▶ **What to work on**
The output is a word-for-word repeat of the listing below, free of images.

▶ **Supplied material**
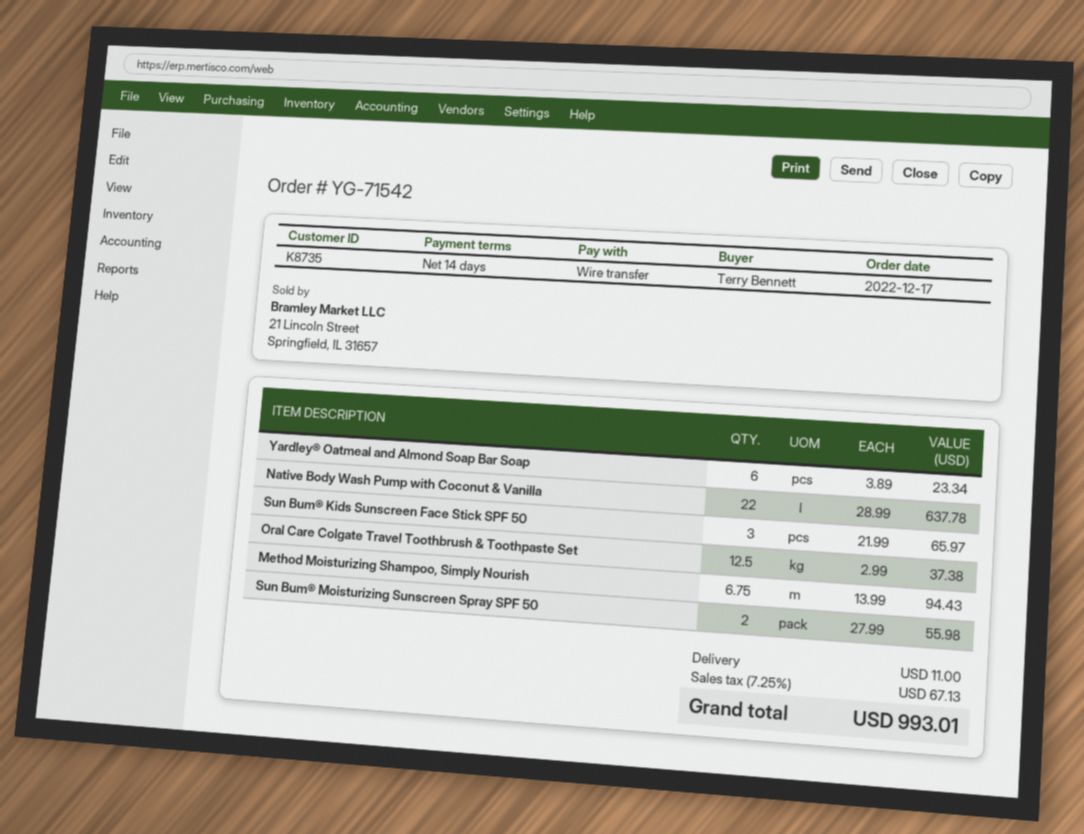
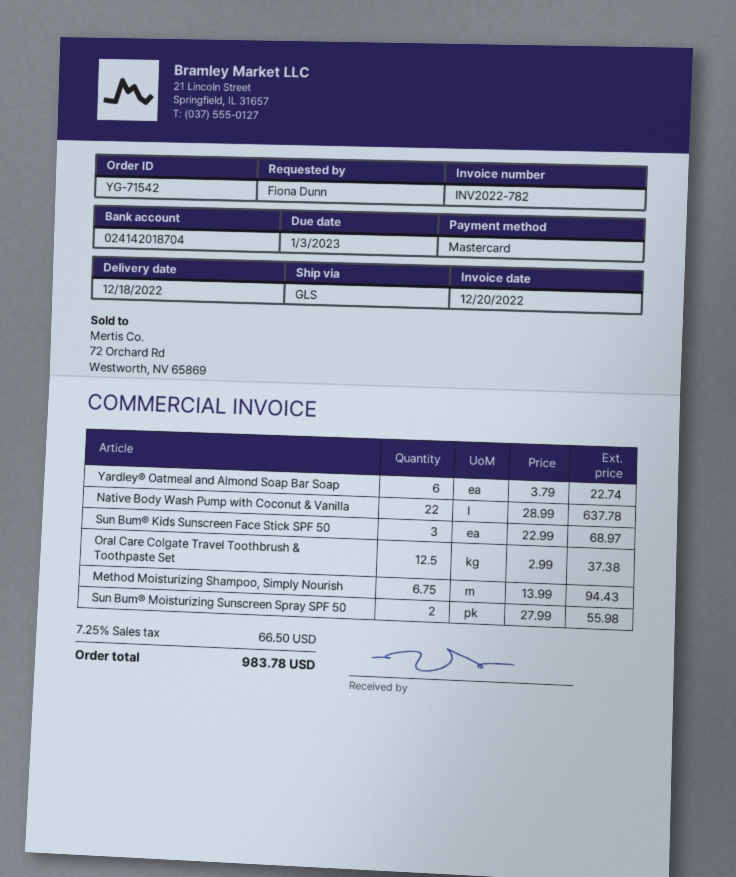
ordered by: Terry Bennett -> Fiona Dunn
payment method: bank transfer -> Mastercard
Yardley® Oatmeal and Almond Soap Bar Soap: 6 x 3.89 = 23.34 -> 6 x 3.79 = 22.74
Sun Bum® Kids Sunscreen Face Stick SPF 50: 3 x 21.99 = 65.97 -> 3 x 22.99 = 68.97
shipping: 11.00 -> none
tax: 7.25% = 67.13 -> 7.25% = 66.50
total: 993.01 -> 983.78

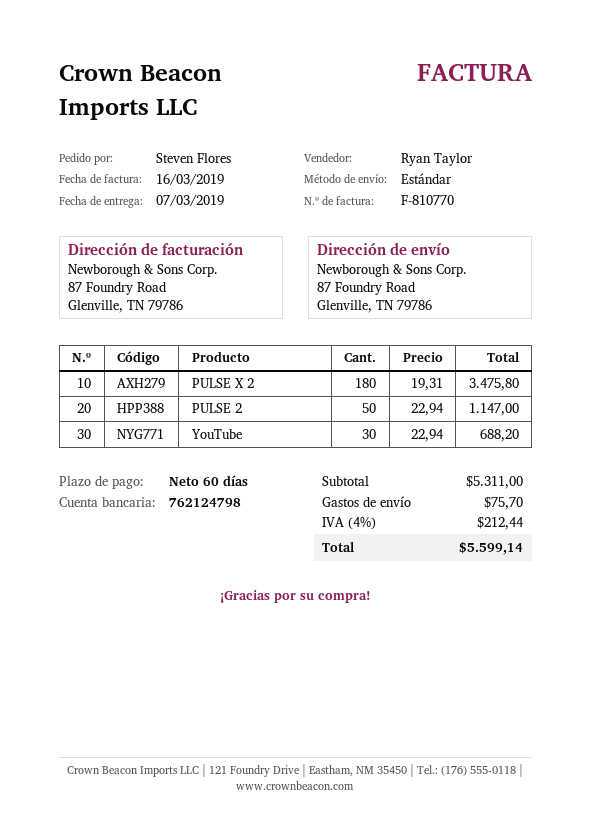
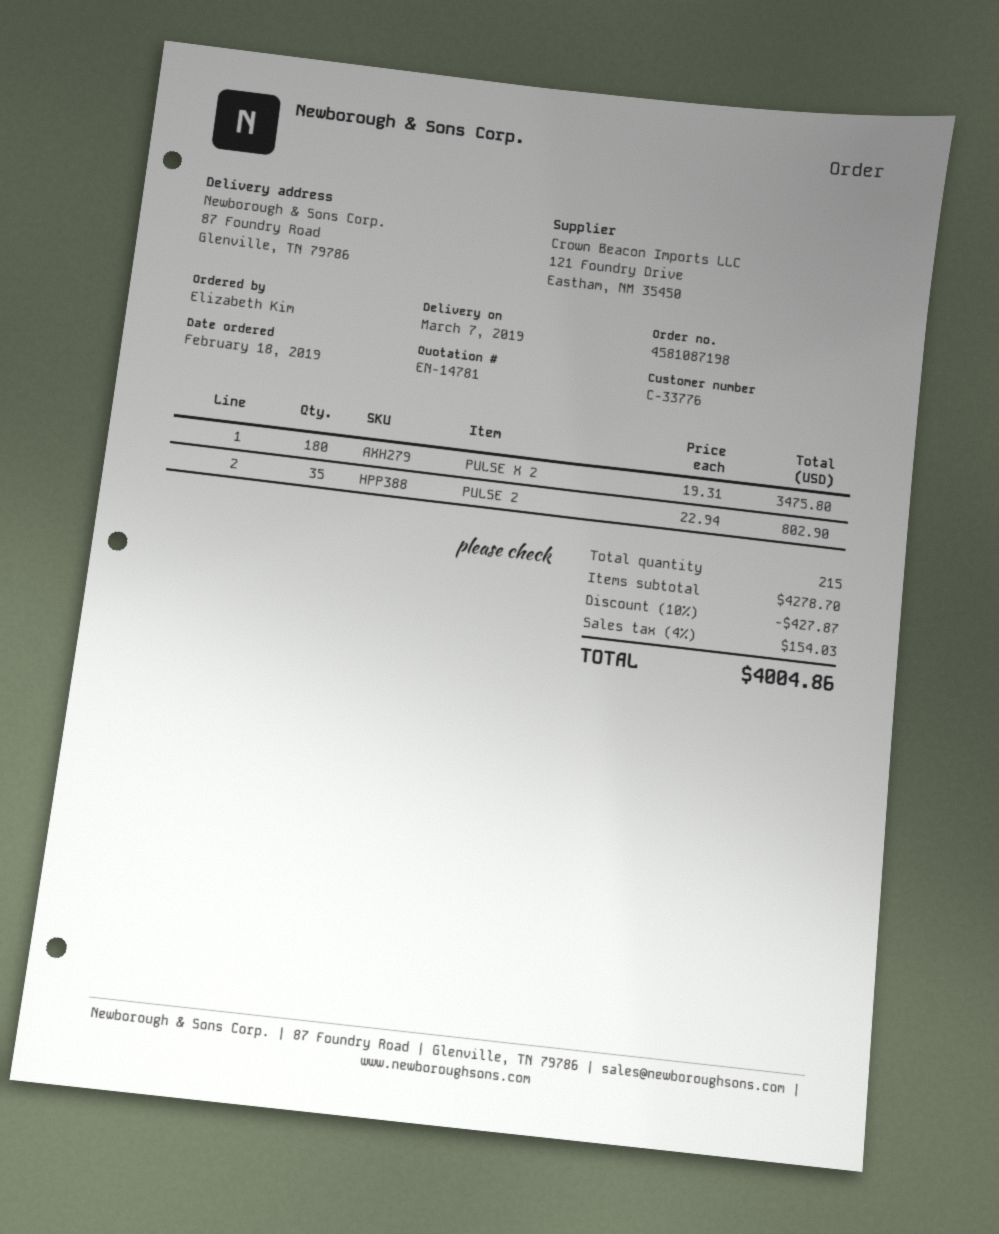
ordered by: Steven Flores -> Elizabeth Kim
PULSE 2: 50 x 22.94 = 1147.00 -> 35 x 22.94 = 802.90
YouTube: 30 x 22.94 = 688.20 -> none
subtotal: 5311.00 -> 4278.70
discount: none -> 10% = 427.87
shipping: 75.70 -> none
tax: 4% = 212.44 -> 4% = 154.03
total: 5599.14 -> 4004.86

▶ **Problem solution**
ordered by: Terry Bennett -> Fiona Dunn
payment method: bank transfer -> Mastercard
Yardley® Oatmeal and Almond Soap Bar Soap: 6 x 3.89 = 23.34 -> 6 x 3.79 = 22.74
Sun Bum® Kids Sunscreen Face Stick SPF 50: 3 x 21.99 = 65.97 -> 3 x 22.99 = 68.97
shipping: 11.00 -> none
tax: 7.25% = 67.13 -> 7.25% = 66.50
total: 993.01 -> 983.78

ordered by: Steven Flores -> Elizabeth Kim
PULSE 2: 50 x 22.94 = 1147.00 -> 35 x 22.94 = 802.90
YouTube: 30 x 22.94 = 688.20 -> none
subtotal: 5311.00 -> 4278.70
discount: none -> 10% = 427.87
shipping: 75.70 -> none
tax: 4% = 212.44 -> 4% = 154.03
total: 5599.14 -> 4004.86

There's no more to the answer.